What needs to be done: In the copy you make, keep each entry exactly as it is and leave out all images.

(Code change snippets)
---*---

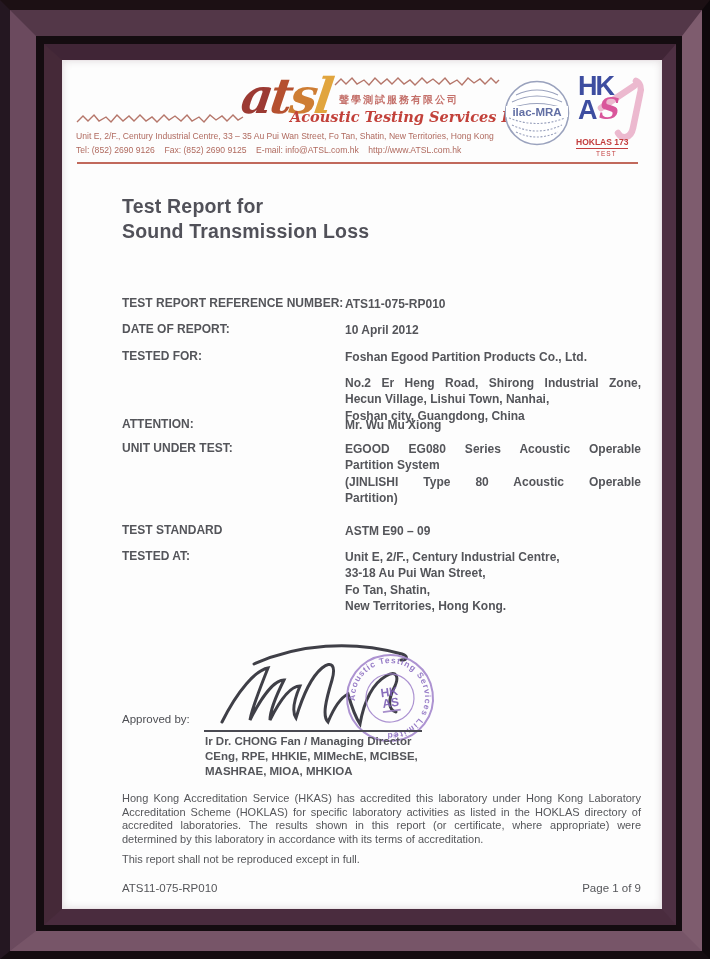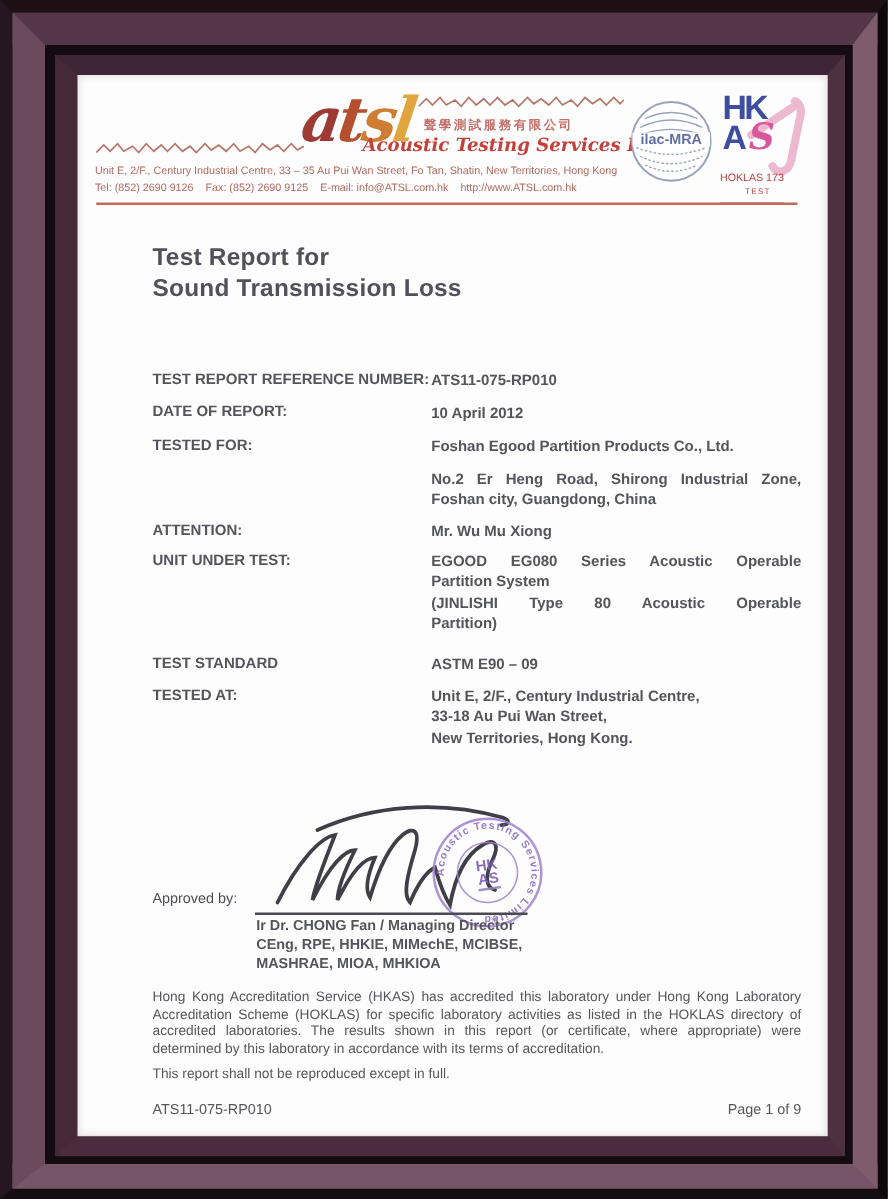--- a/index.html
+++ b/index.html
@@ -37,8 +37,8 @@
               color:#3d4da0; }
   .hkas .s  { position:absolute; top:19px; left:25px; font-family:"DejaVu Serif", serif;
               font-style:italic; font-weight:bold; font-size:29px; color:#d9569b; }
-  .hkas .hoklas { position:absolute; top:64px; left:2px; font-size:8.5px; font-weight:normal;
-              color:#c33d3d; border-bottom:1.5px solid #c33d3d; padding-bottom:15px;
+  .hkas .hoklas { position:absolute; top:64px; left:2px; font-size:8.5px; font-weight:bold;
+              color:#c33d3d; border-bottom:1.5px solid #c33d3d; padding-bottom:1px;
               white-space:nowrap; }
   .hkas .test { position:absolute; top:77px; left:22px; font-size:6.5px;
               color:#c33d3d; letter-spacing:1px; }

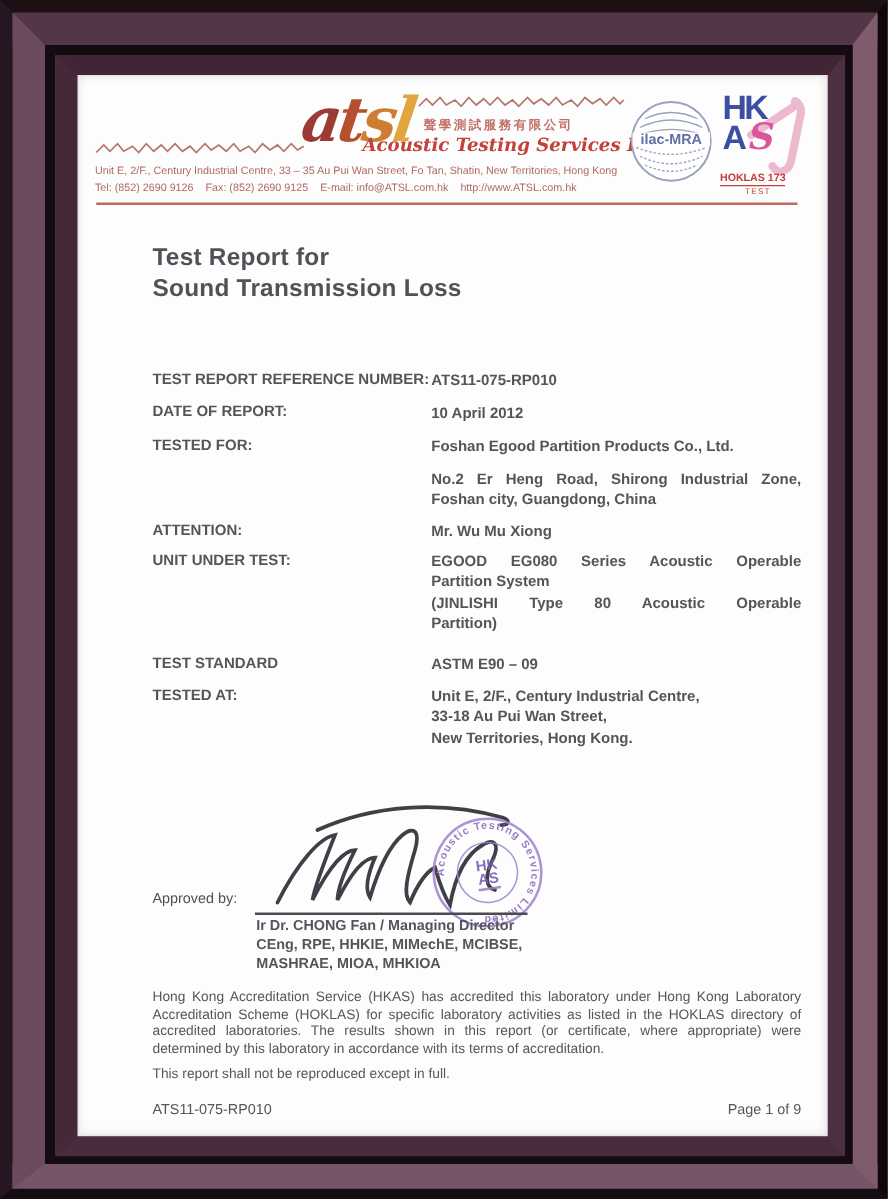--- a/index.html
+++ b/index.html
@@ -133,6 +133,7 @@
 
       <div class="val" style="top:315px">
         <div class="jlast">No.2 Er Heng Road, Shirong Industrial Zone,</div>
+        <div>Hecun Village, Lishui Town, Nanhai,</div>
         <div>Foshan city, Guangdong, China</div>
       </div>
 

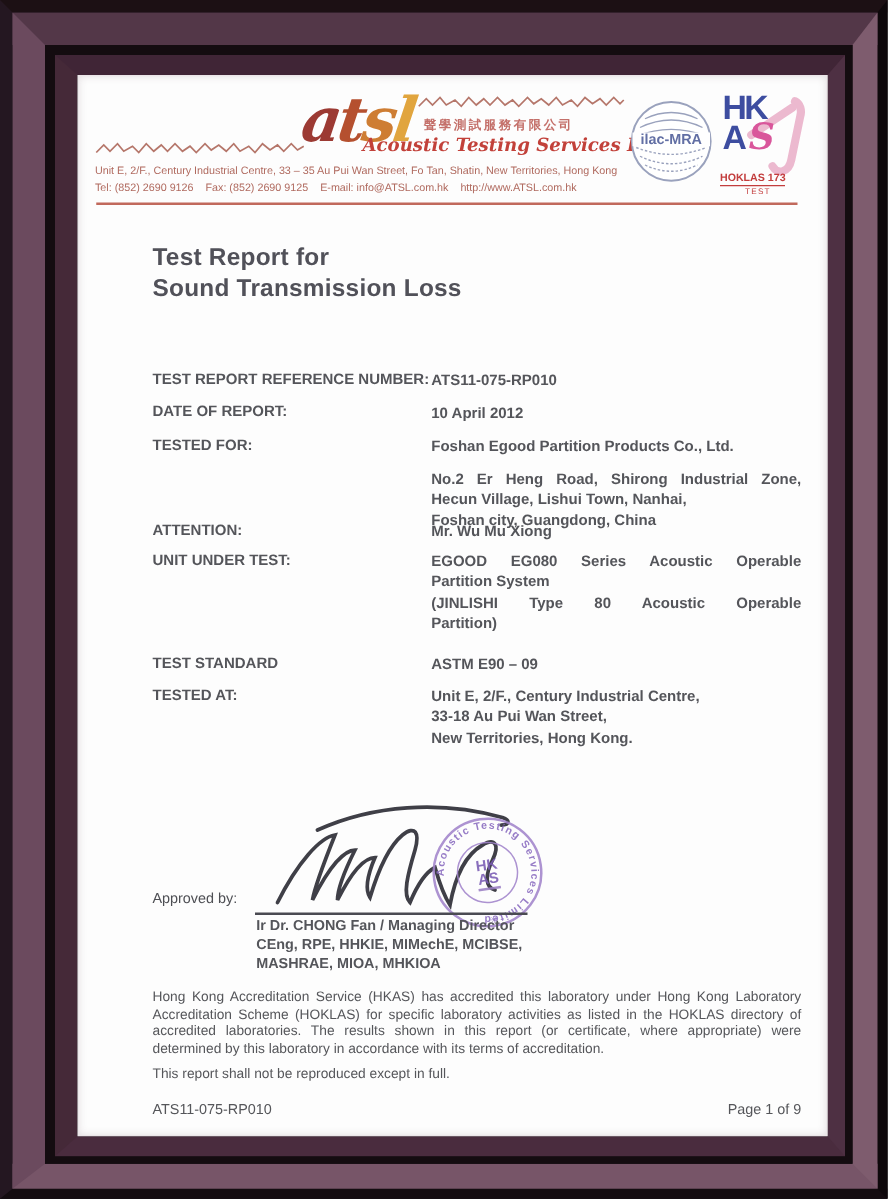--- a/index.html
+++ b/index.html
@@ -155,6 +155,7 @@
       <div class="val" style="top:489px">
         <div>Unit E, 2/F., Century Industrial Centre,</div>
         <div>33-18 Au Pui Wan Street,</div>
+        <div>Fo Tan, Shatin,</div>
         <div>New Territories, Hong Kong.</div>
       </div>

---*---

Solution to this task:
--- a/index.html
+++ b/index.html
@@ -37,8 +37,8 @@
               color:#3d4da0; }
   .hkas .s  { position:absolute; top:19px; left:25px; font-family:"DejaVu Serif", serif;
               font-style:italic; font-weight:bold; font-size:29px; color:#d9569b; }
-  .hkas .hoklas { position:absolute; top:64px; left:2px; font-size:8.5px; font-weight:normal;
-              color:#c33d3d; border-bottom:1.5px solid #c33d3d; padding-bottom:15px;
+  .hkas .hoklas { position:absolute; top:64px; left:2px; font-size:8.5px; font-weight:bold;
+              color:#c33d3d; border-bottom:1.5px solid #c33d3d; padding-bottom:1px;
               white-space:nowrap; }
   .hkas .test { position:absolute; top:77px; left:22px; font-size:6.5px;
               color:#c33d3d; letter-spacing:1px; }

--- a/index.html
+++ b/index.html
@@ -133,6 +133,7 @@
 
       <div class="val" style="top:315px">
         <div class="jlast">No.2 Er Heng Road, Shirong Industrial Zone,</div>
+        <div>Hecun Village, Lishui Town, Nanhai,</div>
         <div>Foshan city, Guangdong, China</div>
       </div>
 

--- a/index.html
+++ b/index.html
@@ -155,6 +155,7 @@
       <div class="val" style="top:489px">
         <div>Unit E, 2/F., Century Industrial Centre,</div>
         <div>33-18 Au Pui Wan Street,</div>
+        <div>Fo Tan, Shatin,</div>
         <div>New Territories, Hong Kong.</div>
       </div>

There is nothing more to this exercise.